Анисья думает над словами сына. Непонятный страх охватывает ее. И тревожная мысль бродит в голове:«Не умер бы Гараська!.. Не к добру это он о душе затосковал…»В междупарье дедушка Никита купил готовую новую избу и поставил на Калинином овраге. Решили выделиться из общества и на первых порах пока жить в одной новой избе, а старую перевезти на хутор осенью, когда будет посвободней от работы.
Высокий ивовый плетень заплели вокруг хутора, чтобы зимой не заскочили на двор волки.
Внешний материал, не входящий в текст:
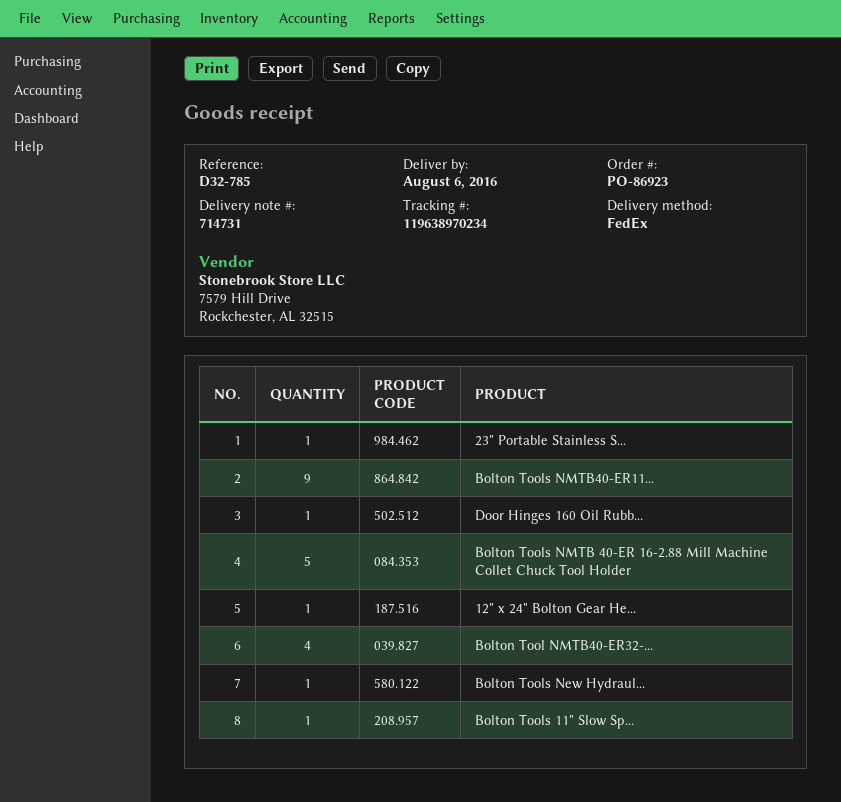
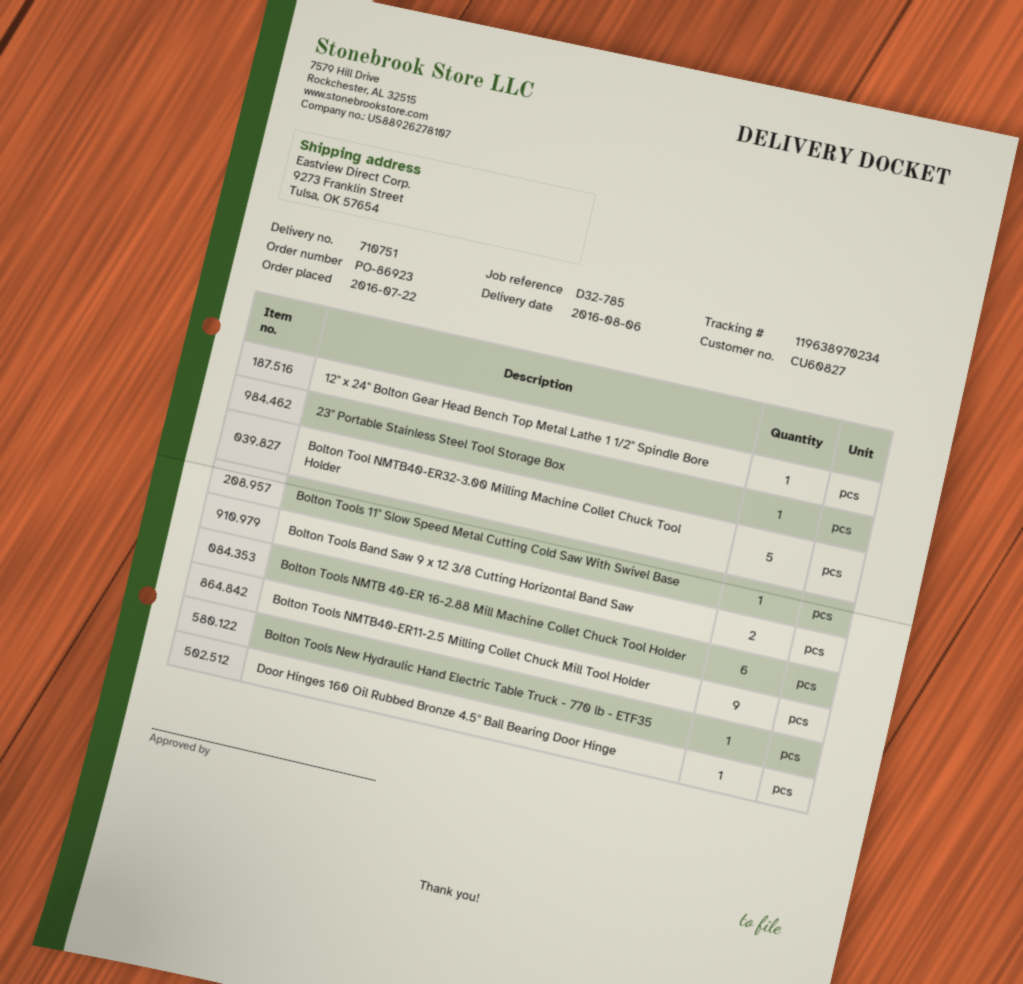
delivery note number: 714731 -> 710751
Bolton Tools NMTB 40-ER 16-2.88 Mill Machine Collet Chuck Tool Holder: 5 -> 6
Bolton Tool NMTB40-ER32-...: 4 -> 5
Bolton Tools Band Saw 9 x 12 3/8 Cutting Horizontal Band Saw: none -> 2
Работали все вместе: дедушка, отец Петр и дядя Василий. Выкопали глубокую яму, развели глины с водой и в желтое вязкое тесто прошлогоднюю слежавшуюся солому макали.
Прочный соломенный навес на высокие сосновые стропила накатили.
Дедушка Никита сам с топориком ходил, по углам постукивал – пробовал, крепко ли пригнаны бревна. Гараська тоже, глядя на деда, вытащил рукой из пазов косичку бурой пакли.
Дедушка рассердился и нахлопал его по затылку:
– Ты куды, пащенок, под ноги лезешь!
Дядя Василий черными патлами на голове встряхнул и сердито уголками глаз тоже на него покосился.
– Ра-аз-несчастный! Склока теперь из-за него одна с миром!